▶ **Raw data**:
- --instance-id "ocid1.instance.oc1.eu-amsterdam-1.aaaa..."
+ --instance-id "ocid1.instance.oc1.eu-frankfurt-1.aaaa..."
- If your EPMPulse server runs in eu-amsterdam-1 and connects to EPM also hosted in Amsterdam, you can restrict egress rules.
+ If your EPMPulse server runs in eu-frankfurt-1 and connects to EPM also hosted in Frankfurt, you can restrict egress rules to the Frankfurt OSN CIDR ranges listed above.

--

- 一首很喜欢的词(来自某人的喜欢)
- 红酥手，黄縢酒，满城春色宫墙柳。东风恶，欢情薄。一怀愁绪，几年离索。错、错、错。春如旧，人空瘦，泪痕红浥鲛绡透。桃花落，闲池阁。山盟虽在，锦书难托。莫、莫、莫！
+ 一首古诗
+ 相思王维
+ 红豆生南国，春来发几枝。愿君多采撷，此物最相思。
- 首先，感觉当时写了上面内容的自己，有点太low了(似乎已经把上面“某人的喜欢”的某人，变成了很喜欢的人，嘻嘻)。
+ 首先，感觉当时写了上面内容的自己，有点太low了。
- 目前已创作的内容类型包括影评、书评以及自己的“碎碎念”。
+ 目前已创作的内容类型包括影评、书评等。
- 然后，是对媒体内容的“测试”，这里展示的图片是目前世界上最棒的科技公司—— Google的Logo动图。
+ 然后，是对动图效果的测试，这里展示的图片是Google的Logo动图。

▶ **Work order**: Only lines holding the word "frankfurt" are wanted; copy each one from the listing.

▶ **Solution for this task**:
+ --instance-id "ocid1.instance.oc1.eu-frankfurt-1.aaaa..."
+ If your EPMPulse server runs in eu-frankfurt-1 and connects to EPM also hosted in Frankfurt, you can restrict egress rules to the Frankfurt OSN CIDR ranges listed above.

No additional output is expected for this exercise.